The article lays out the daunting tasks ahead for people my age who are too young and too financially vulnerable to retire. Between the crash in the housing market -- where most of us stashed a big chunk of our money -- and the crash in the stock market -- where our alleged retirement savings safely resided for "the long term" -- we've been left floundering. More dire, our jobs are at risk and when we lose them, many of us never find another. Today, even the poorly paying ones in retail and low-paying service businesses, are vanishing.

Losing your job when you are in your 50s and 60s is nothing like the experience when you are in your prime -- your 30s and 40s. Ageism rules, and don't for a minute think it doesn't. You are too expensive to hire -- not just the overt salary cost, but the cost of your health care may be higher. Your experience makes people reluctant to place you in a lower level job, where you might cause trouble for your (almost certainly younger) boss. You are presumed to be less adaptable intellectually, less technologically savvy, less interested in new approaches to work. And you are expected to tire easily and resist working long hours.

Most of this is bullshit. And if you've ever worked with a lot of 30- somethings, you should have some pretty eye-opening experience with the gap between the baby boomer work ethic and the one held by younger workers. But I digress. The bottom line: if we lose a job, we aren't going to find one any time soon and if we do, it will pay less.

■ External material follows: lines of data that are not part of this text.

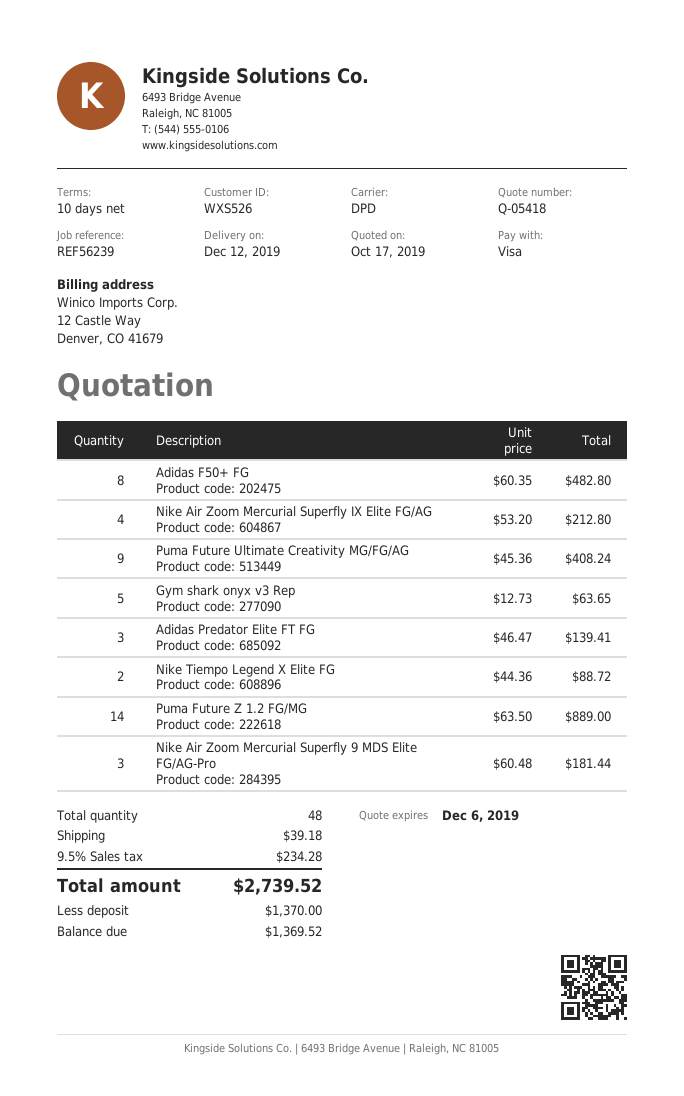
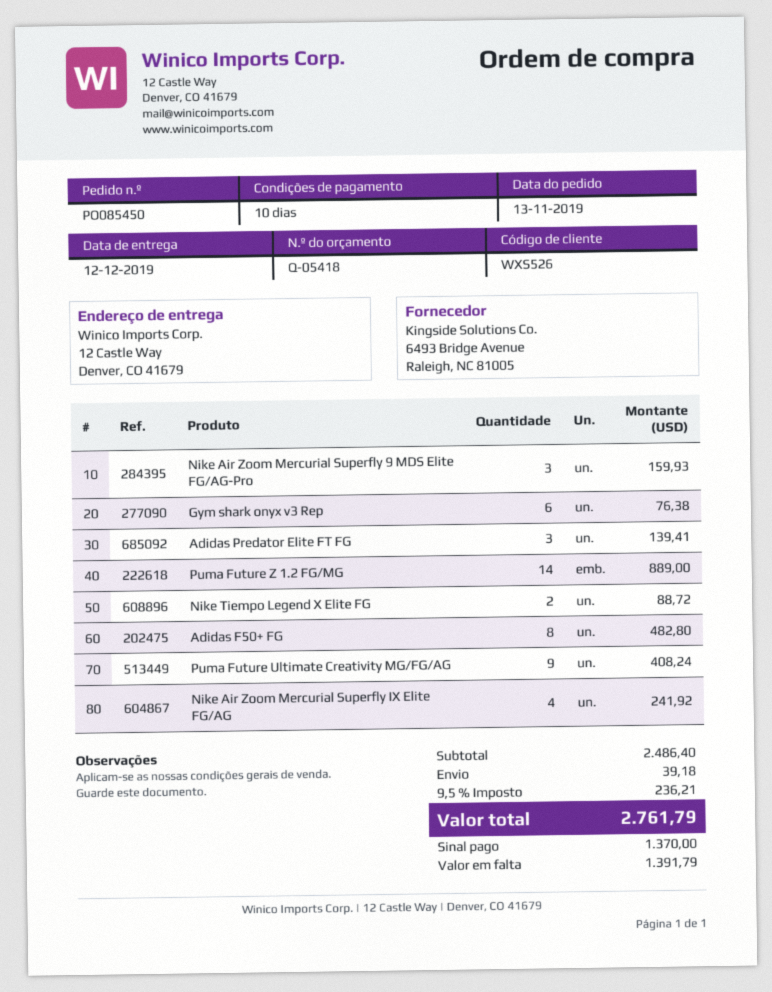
Nike Air Zoom Mercurial Superfly IX Elite FG/AG: 4 for 212.80 -> 4 for 241.92
Gym shark onyx v3 Rep: 5 for 63.65 -> 6 for 76.38
Nike Air Zoom Mercurial Superfly 9 MDS Elite FG/AG-Pro: 3 for 181.44 -> 3 for 159.93
tax: 9.5% = 234.28 -> 9.5% = 236.21
total: 2739.52 -> 2761.79
balance: 1369.52 -> 1391.79

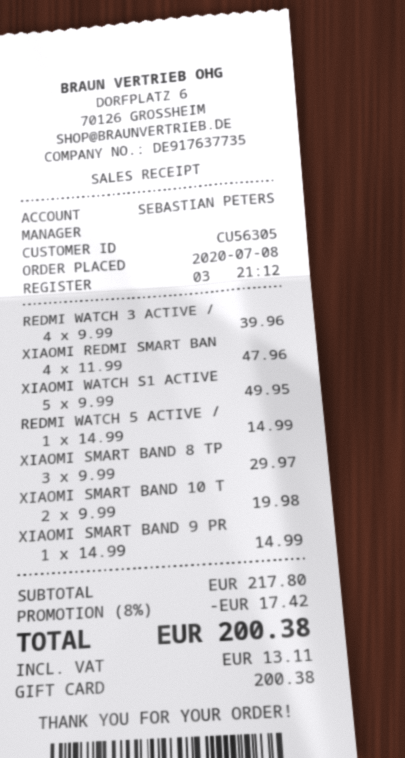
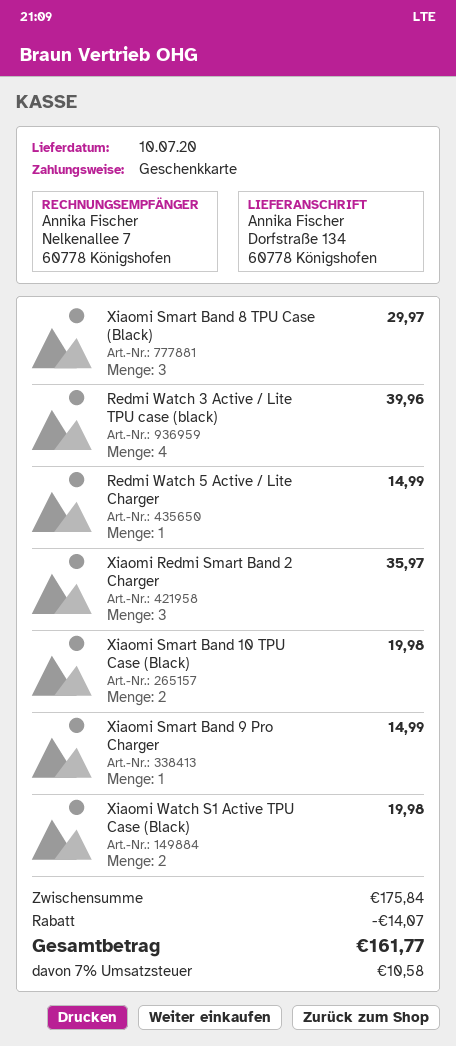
XIAOMI REDMI SMART BAN: 4 for 47.96 -> 3 for 35.97
XIAOMI WATCH S1 ACTIVE: 5 for 49.95 -> 2 for 19.98
subtotal: 217.80 -> 175.84
discount: 17.42 -> 14.07
tax: 13.11 -> 10.58
total: 200.38 -> 161.77

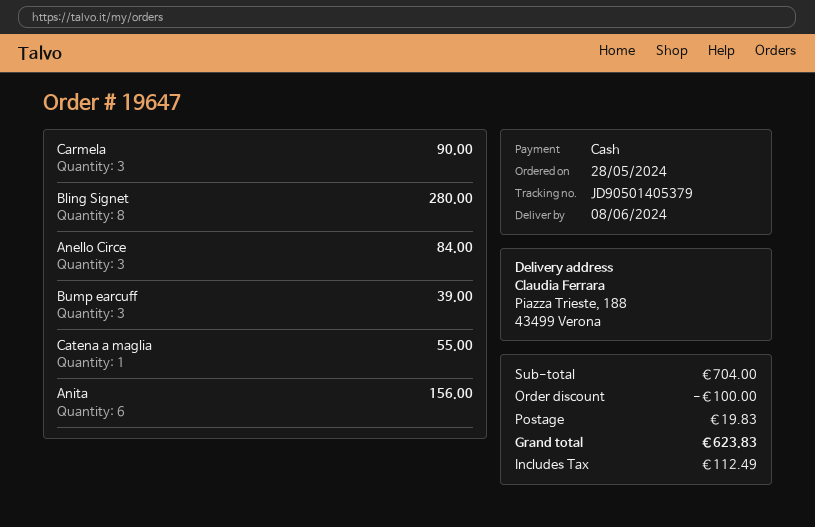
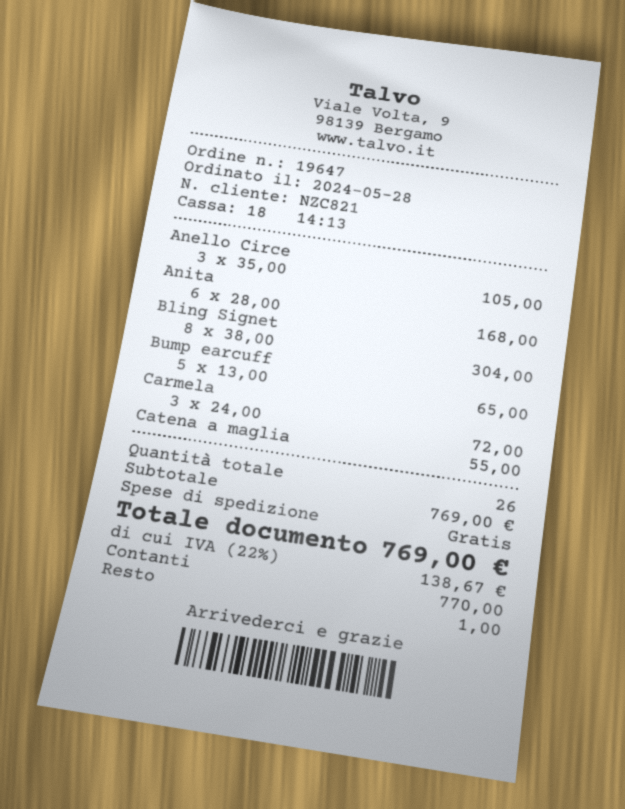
Carmela: 3 for 90.00 -> 3 for 72.00
Bling Signet: 8 for 280.00 -> 8 for 304.00
Anello Circe: 3 for 84.00 -> 3 for 105.00
Bump earcuff: 3 for 39.00 -> 5 for 65.00
Anita: 6 for 156.00 -> 6 for 168.00
subtotal: 704.00 -> 769.00
discount: 100.00 -> none
shipping: 19.83 -> 0.00
tax: 112.49 -> 138.67
total: 623.83 -> 769.00

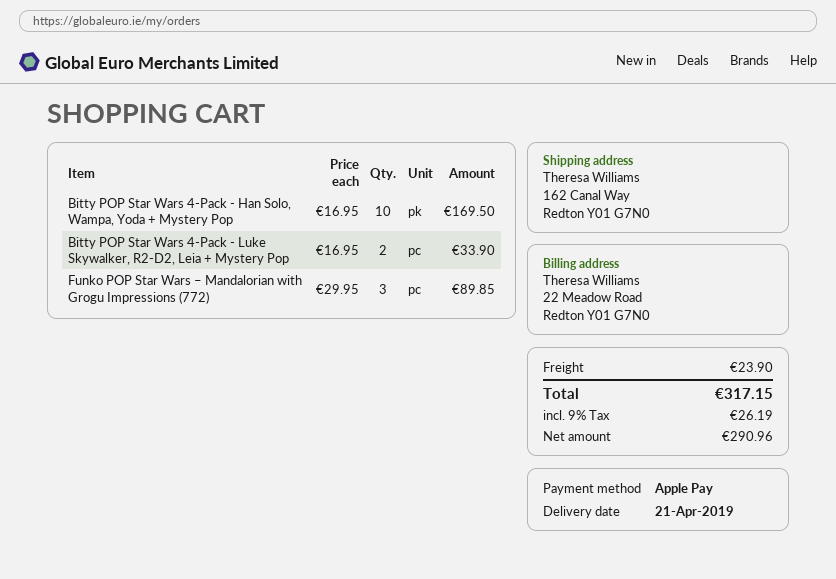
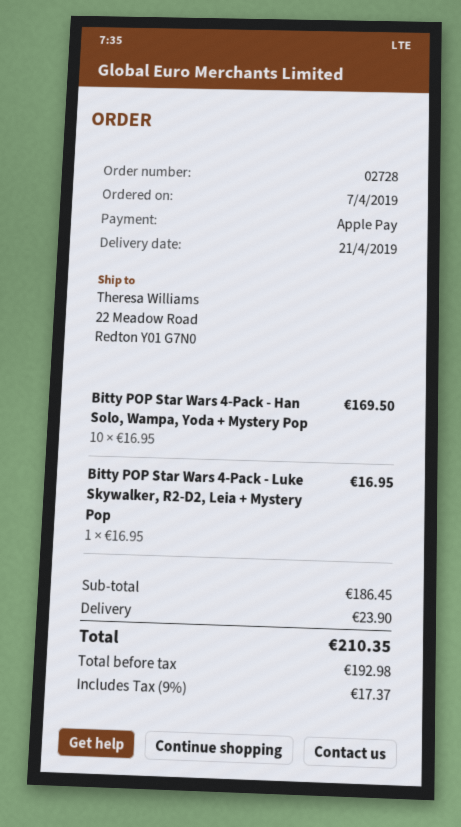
ship to: 162 Canal Way, Redton Y01 G7N0 -> 22 Meadow Road, Redton Y01 G7N0
Bitty POP Star Wars 4-Pack - Luke Skywalker, R2-D2, Leia + Mystery Pop: 2 x 16.95 = 33.90 -> 1 x 16.95 = 16.95
Funko POP Star Wars – Mandalorian with Grogu Impressions (772): 3 x 29.95 = 89.85 -> none
net: 290.96 -> 192.98
tax: 9% = 26.19 -> 9% = 17.37
total: 317.15 -> 210.35

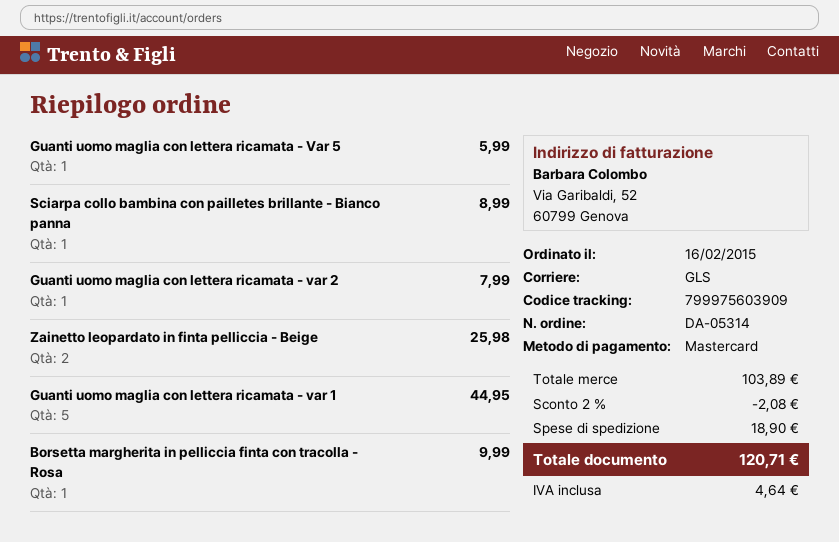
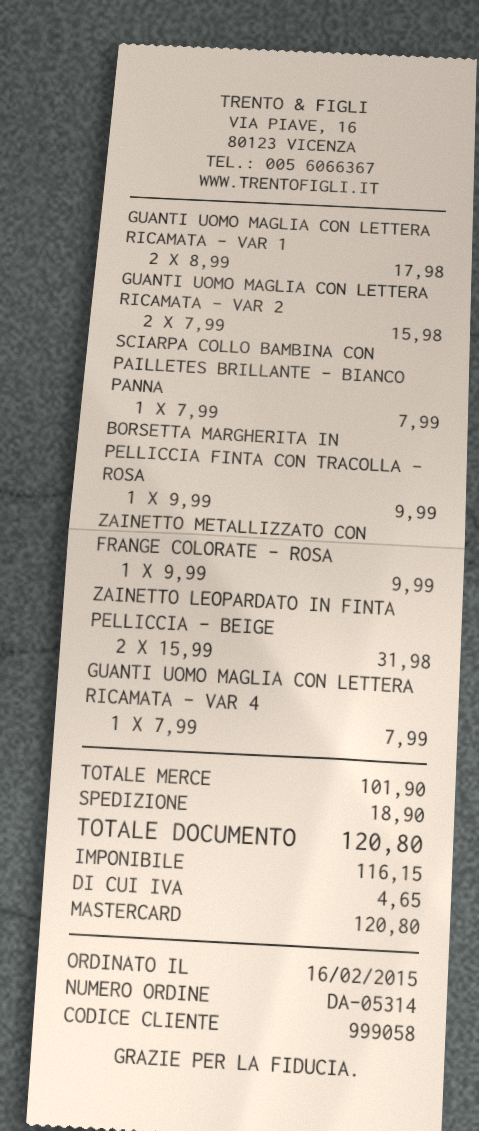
Guanti uomo maglia con lettera ricamata - Var 5: 1 for 5.99 -> none
Sciarpa collo bambina con pailletes brillante - Bianco panna: 1 for 8.99 -> 1 for 7.99
Guanti uomo maglia con lettera ricamata - var 2: 1 for 7.99 -> 2 for 15.98
Zainetto leopardato in finta pelliccia - Beige: 2 for 25.98 -> 2 for 31.98
Guanti uomo maglia con lettera ricamata - var 1: 5 for 44.95 -> 2 for 17.98
ZAINETTO METALLIZZATO CON FRANGE COLORATE - ROSA: none -> 1 for 9.99
GUANTI UOMO MAGLIA CON LETTERA RICAMATA - VAR 4: none -> 1 for 7.99
subtotal: 103.89 -> 101.90
discount: 2% = 2.08 -> none
tax: 4.64 -> 4.65
total: 120.71 -> 120.80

The article goes on to promote a return to school. Go ahead, retrain, "re-invent" yourself. OK. I'm good with that. I've done that more than once. The last time, I spent the majority of my life savings going to graduate school in my late 50s. It landed me my current job, which I've just been told may be at-risk. For all the hype around the potential for growth in the health care industry, many hospitals and physician groups are down-sizing. They may need workers, but they don't have money to pay them. So what are we supposed to reinvent ourselves to do??

Yeah, I know, we are all going to have to work until we die. OK, I'm "in". But the assumption is that the work will be there. I fear that it won't. If my hunch is right, then what? The burden of this reality is not going to strike my generation alone. For those of us with adult children, the possibility is growing that we are going to have to move back to multi-generational homes. Parents, grandparents, and grandchildren may begin to live together again, and we will all be living with less. Even if the economy begins to recover over the next 12-18 months, our savings and our jobs will never return to the levels they were before the Great Recession of 2009. We are facing an entirely different future than the one we envisioned.

Compounding it all is our guilt and shame. We almost certainly made mistakes ...investing badly out of ignorance, assuming the boom times would persist, getting hooked by the seductions of a consumer society. Now, even if we still have a job, we know how thin the ice is beneath our feet. Most of us cannot survive a catastrophe -- major housing expenses, a dire health care diagnosis, a job loss. We have vowed to work harder, to prove our value to our employer, to be willing to do whatever it takes to earn a living. But the dice may not land as we hope ...and so much is out of our control. The article notes that we have become increasingly isolated, for we don't want to let on how scared and vulnerable we are. We are a proud and mostly optimistic generation, who believed we could achieve all our dreams if we just worked hard enough. Here we are. With dreams and assumptions shattered, along with our security.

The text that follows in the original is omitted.